La política de esta España en funciones grita desaforada consignas a la búsqueda del minuto de oro, el titular de impacto y la repercusión facilona en las redes sociales. En una constante campaña emocional, la reflexión e incluso la verdad, han quedado aparcadas con tal de enardecer a un electorado hastiado. El temor a que los sufridos votantes decidan quedarse en casa ha incendiado los discursos con los que los líderes de nuevo cuño se desgañitan para hacerse oír en el tumulto que ellos mismos han provocado. Y así se acaba por hablar de las trece rosas violadoras, el temor a las iglesias en llamas, la traición a la patria, la revancha nacional y estulticias similares. Este populismo depauperado hace tiempo que se olvidó de buscar ideas para proclamar ocurrencias cuando no sandeces. Con él, cualquier lugar de encuentro entre los partidos se hace imposible, ni siquiera en el texto constitucional que, por cierto, la mayor parte de nuestros políticos han jurado o prometido cumplir. Aquí en el terruño patrio, la realidad reconforta y preocupa cada día a partes iguales, aunque al menos sirve de contraste contra los excesos verbales. Pero angustia preguntarse qué verá el mundo cuando de verdad importe cómo nos vea.

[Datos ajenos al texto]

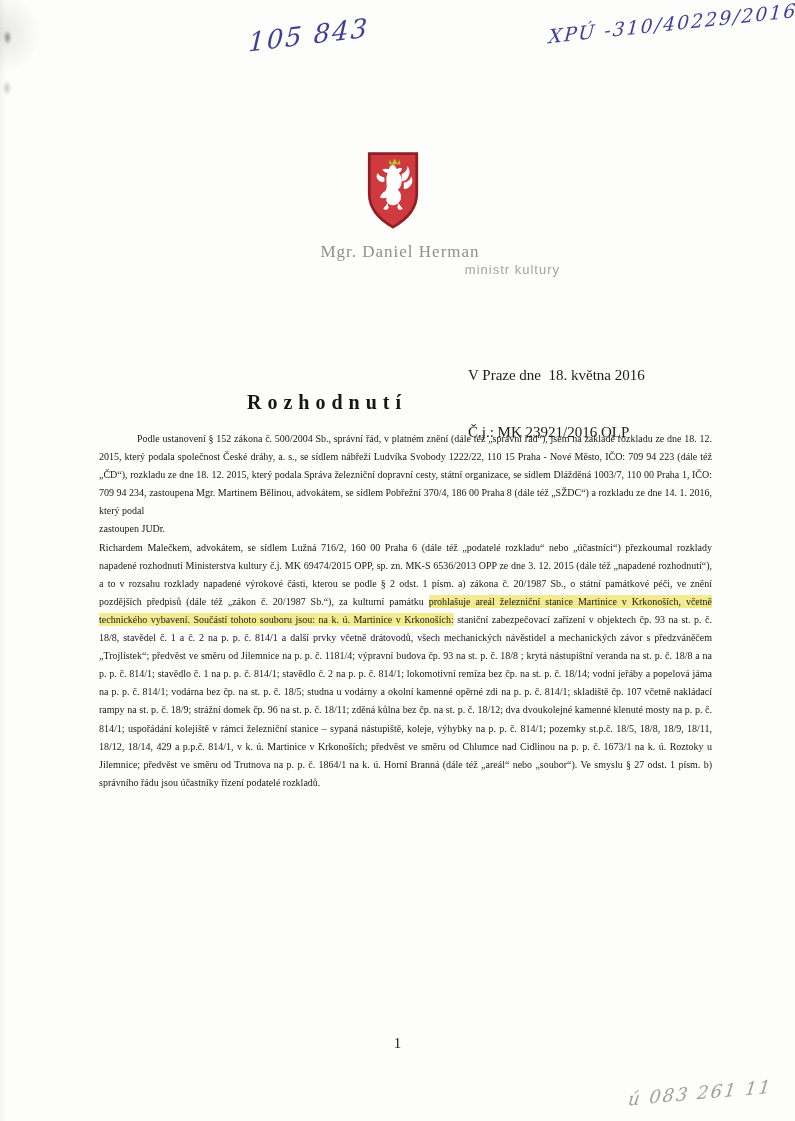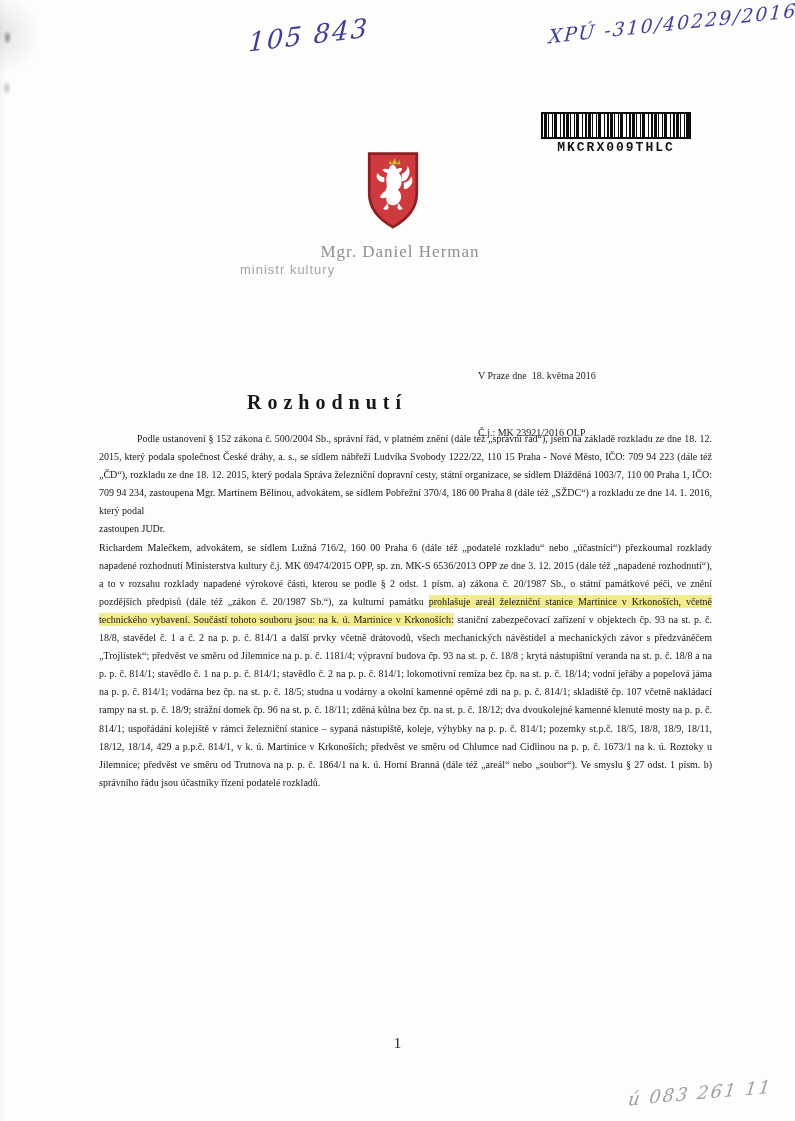"MKCRX009THLC" div.barcode { html: <div> <div></div> <div>MKCRX009THLC</div> </div> -> none }
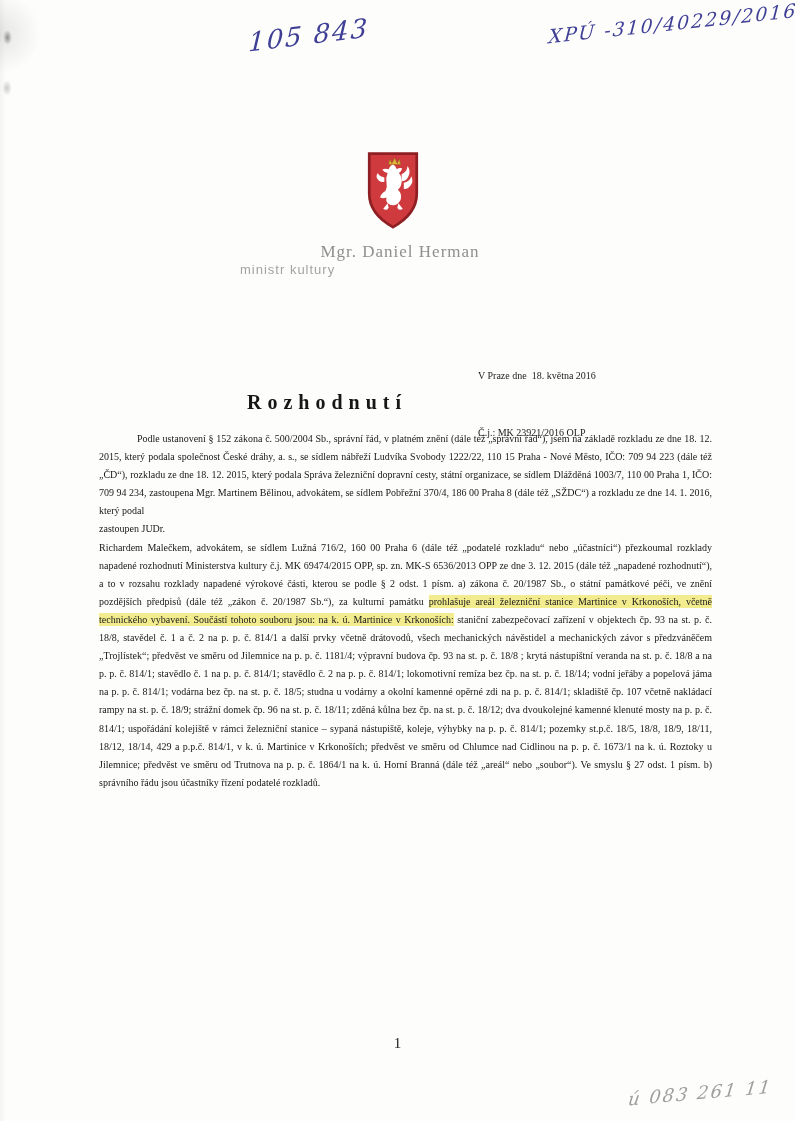"ministr kultury" .signatory-title { text-align: left -> right }
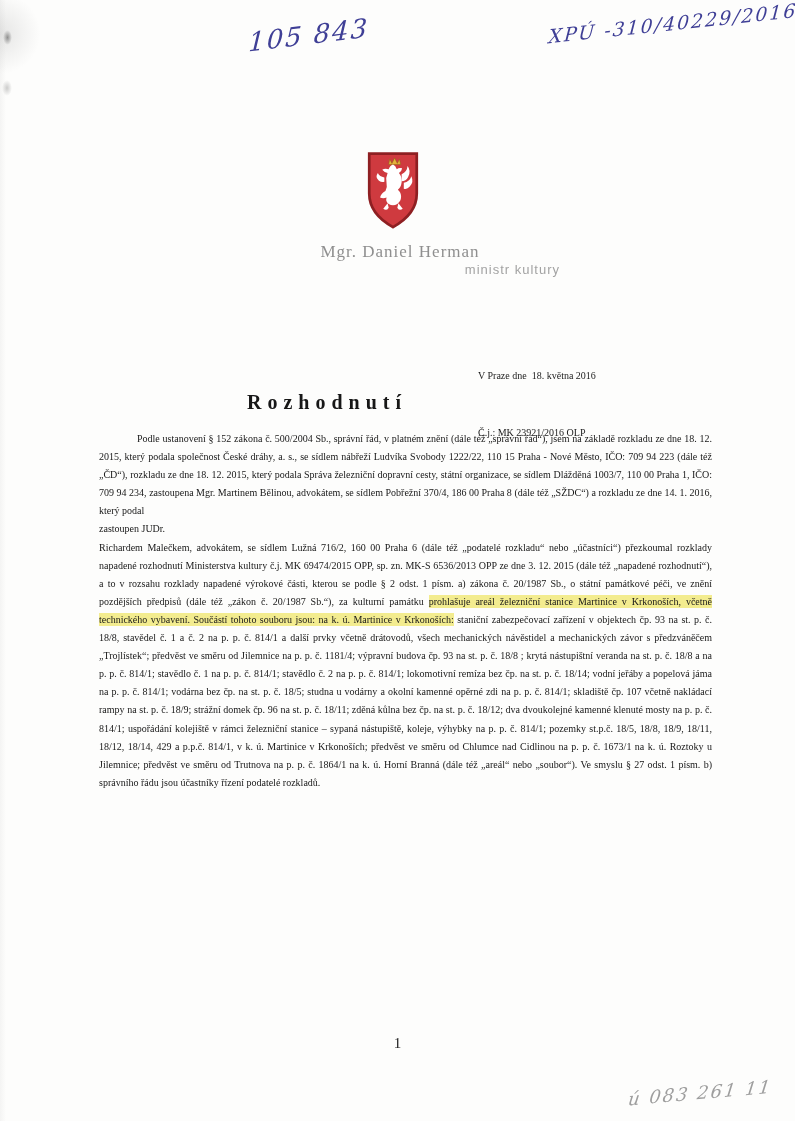"V Praze dne 18. května" .refblock { font-size: 10px -> 15px; left: 478px -> 468px }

En un contexto internacional cargado de tensión por el drástico cambio de políticas de las grandes potencias, con una economía en constante reconversión y una Unión Europea que ha visto, por primera vez en su historia, como uno de sus miembros destroza la puerta de salida en lugar de suplicar la entrada, España añade sus propios desafíos. Y no pequeños. El más inmediato, una sentencia judicial, inevitable y necesaria, pero cuyas consecuencias intimidan.
Muy despreocupado habría que ser para no temer lo que pueda ocurrir después de que los jueces dicten sentencia sobre el ‘procés’. Más aún tras las inquietantes detenciones que nos alertaron de que a pesar de todo lo sufrido en este país por la violencia terrorista, todavía es posible fabricar imbéciles capaces de poner una bomba. Debería preocuparnos cómo nos perciben ahora en el contexto internacional. No vaya a ser que descubramos, de nuevo consternados, que cuando nos toque defendernos de la intolerancia, la violencia y el totalitarismo media Europa nos abandone. O que nos encontremos con que nuestros socios prefieran proteger a un prófugo que instó a la secesión antes que entregarlo para que sea juzgado. No debería extrañarnos que en la UE, existan líderes, créanlo, que verían con agrado la huida de Carles Puigdemont a un país sin extradición con tal de quitarse de las narices el problema español. Es la consecuencia de acallar a gritos la voz del Estado. Hacemos mucho para merecer su recelo. Por más que el Gobierno haya encargado una campaña internacional para fortalecer la imagen de España como un país democrático, moderno y confiable, muchos de nuestros políticos, de izquierda a derecha o en el orden que deseen, no necesitan más que un micrófono para demostrar, un día sí y otro también, que son capaces de romper a martillazos los cimientos de nuestro país.